Ticarette kullanılan pişmiş topraktan yapılma amforalarda yani içinde zeytinyağı ve şarap gibi sıvı taşınan büyük saklama kaplarındaki ürünlerin kalitesini belirterek belli bir güven unsuru oluşturacak şekilde mühürleme işlemi yapılmış; her kasabanın kendine özgü biçimde pişirilen amforaları aynı zamanda menşeini belirleme işlevi de görmüş.
Arkeolojik çalışmalarda bulunan bir seramik kullanım eşyası sayesinde o günlerde ünlü çömlek ustası “Exekias” markasının revaçta olduğu anlaşılmış.
Antik Yunan'da “Exekias” markasının çömlek pazarında revaçta olduğu anlaşılmış
Eski Yunan'da “polis” olarak adlandırılan şehir devletleri de kendilerini belirtecek şekilde belirli semboller kullanıyor, örneğin Atina şehri kendini “baykuş” ile tanıtıyormuş.
Eski Roma’da marka
Roma İmparatorluğu'nun geniş ticaret ağı ve gelişmiş zanaatkârlık sistemi markalaşma ihtiyacını da beraberinde getirmiş. Zanaatkârlar ve üreticiler, eserlerini tanımlamak için genellikle mühür ya da yazılı plaket kullanıyor, seramik kaplar, tuğlalar ve tekstil ürünleri üzerine bazen üretici aileyi, bazen de atölyeyi belirtecek sembol ya da logo basılıyormuş.
Günümüzdeki konteyner işlevinin öncüsü olan amforalar “dressel sınıflandırması” adı altında bir düzenleme içinde kullanılıyor, farklı amfora türlerinden hem ürün hem ürün kalitesi hem de üretim yeri hakkında gereken tüm bilgiler anlaşılıyormuş. Yani ticaretin yapıldığı Akdeniz’i çevreleyen her şehrin hatta her orta ölçekli yerleşim yerinin kendine özgü amfora tasarımı varmış, amforanın imal şekli her şeyi belli ediyormuş.
Logolar malları, kültürü, mitolojiyi ve inançları da dışa vuruyormuş
Roma sikkeleri, imparatorların portreleri ve basıldığı şehrin sembolleri ile süsleniyor, sikkeler değişim aracı olmanın yanında ekonomik kimlik ve propaganda aracı olarak da işlev görüyormuş.
Tekstil üreticileri, dokudukları kumaşların üzerine kendilerini belirten işaretler yerleştiriyor, bu işaretler dönemin tekstil ticaretinde kaliteyi ve orijinalliği gösteriyormuş.
Eski Yunan’da olduğu gibi, Eski Roma’da da ustaların ve tüccarların itibarları marka yoluyla öne çıkarılmış, tanınırlığı yüksek bir ustaya veya atölyeye ait ürünler, emsallerinden daha yüksek fiyatlara alıcı buluyormuş.
Farklı ihtiyaç malzemelerini satan dükkânlar ve üreticiler mallarını veya hizmetlerini tanıtmak için duvarlara grafiti şeklinde sembollerini çiziyorlar, isimlerini ve logolarını bu yolla ön plana çıkartmaya çalışıyorlarmış.
Farklı kültürlerin farklı marka tasarımları olmuş
Birden fazla üretici tarafından üretilen bazı ihtiyaç malzemelerinde tasarım farklılıklarına rastlanıyor, herkes yaptığını ön plana çıkarmanın yolunu arıyormuş.
Bugün markanın kültürel evrimi konusunda yapılan çalışmalarda Roma şehir devletlerinde uygulanan bu tür reklam örnekleri “marka bilinci” yaratmanın erken örnekleri olarak dikkate alınıyor.

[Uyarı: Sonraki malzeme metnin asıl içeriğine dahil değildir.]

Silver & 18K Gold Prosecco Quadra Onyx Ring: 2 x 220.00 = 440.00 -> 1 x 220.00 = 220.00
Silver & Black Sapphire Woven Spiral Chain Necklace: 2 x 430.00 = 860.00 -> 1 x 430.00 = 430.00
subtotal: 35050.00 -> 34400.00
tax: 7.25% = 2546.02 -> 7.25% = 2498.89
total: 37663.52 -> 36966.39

Örnek olarak geçtiğimiz yıllarda Pompeii Antik Kentinde bulunan ekmek somunlarının farklı kalıplarda pişirildiğinin anlaşılması, markanın gözle görülür bir şekilde ön plana çıkması olarak yorumlanmış.
Pompeii Antik Kentinde bulunan farklı kalıplarda pişirilmiş ekmek somunları "marka" işlevini gözler önüne sermiş
Loncalar markayı ön plana çıkarmış
Marka kullanımı ve markalamanın amacı Roma İmparatorluğu'nun çöküşü ile Rönesans arasındaki dönemde farklı bir değişim geçirmiş; ilk başlarda üreticiyi tanımlayarak tüketiciyi korumak için ortaya çıkan marka işlevi iştigal alanını bir loncayla ilişkilendirmeye ve loncaların tekelini korumaya yönelik olarak gelişmiş.

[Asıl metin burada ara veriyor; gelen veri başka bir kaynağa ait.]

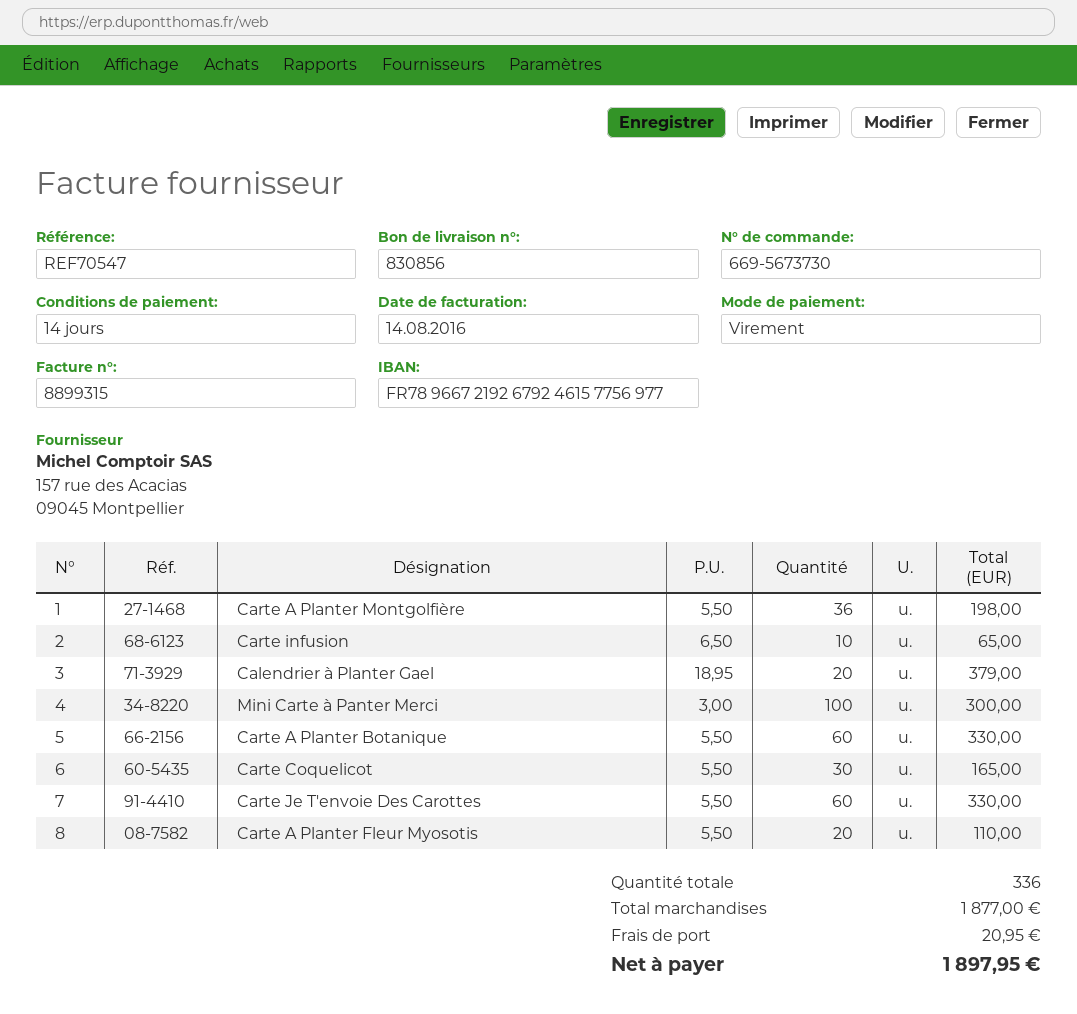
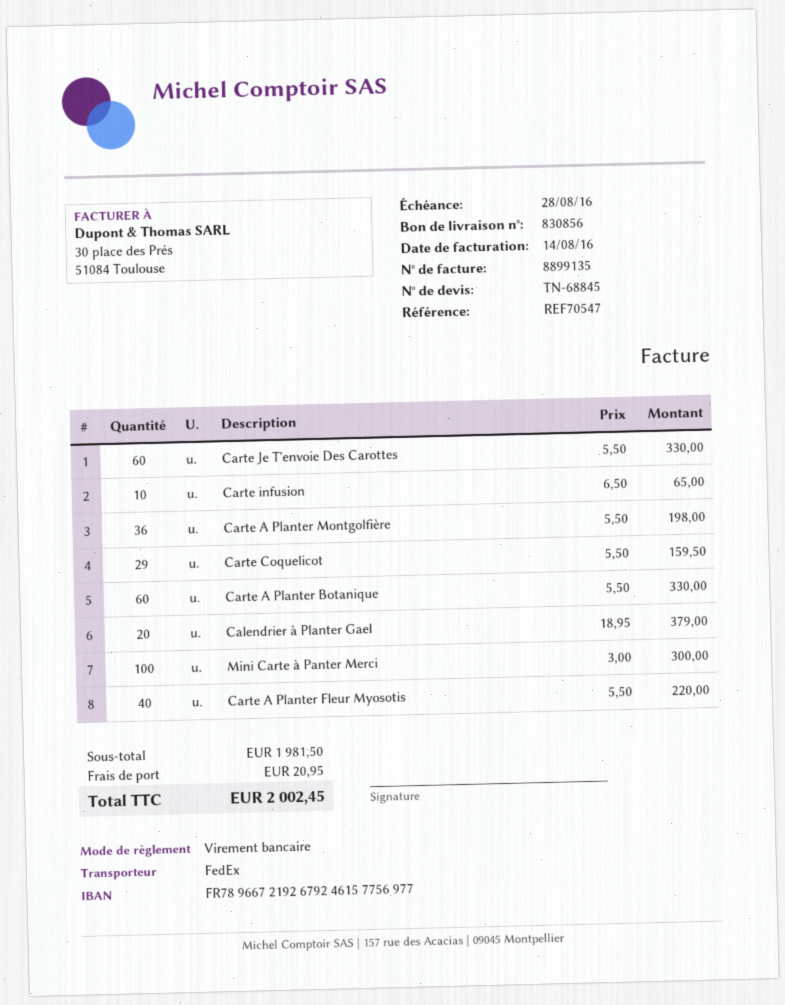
invoice number: 8899315 -> 8899135
Carte Coquelicot: 30 x 5.50 = 165.00 -> 29 x 5.50 = 159.50
Carte A Planter Fleur Myosotis: 20 x 5.50 = 110.00 -> 40 x 5.50 = 220.00
subtotal: 1877.00 -> 1981.50
total: 1897.95 -> 2002.45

Orta Çağ’da zanaatkar loncaları, mallarında uygulanan standartları göstermek için işaretler koymuşlar, bu standartlarla fiyatı belirlemişler. Artık işaretler zorunluymuş ve uygulama tüketicilerin hatalı -eksik- hileli mallardan korunmasını, sorumlu tarafın kolayca belirlemesine yardımcı olmayı amaçlıyormuş.
Orta Çağ'da üreticiler bir lonca etrafında birleşmiş, lonca belirleyici olmuş
Binlerce yıl öncesinden başlayan süreçte insan aklının para gibi, yazı gibi günlük yaşamı kolaylaştırarak medeniyete ulaşmaya çalışmasında en büyük buluşlarından biri olan “marka” işlevi mülkiyetin ve iştigal alanının sınırlarını koruma adına Orta Çağ'a varıncaya değin çok çeşitli yaşanmışlardan geçerek evrilmiş.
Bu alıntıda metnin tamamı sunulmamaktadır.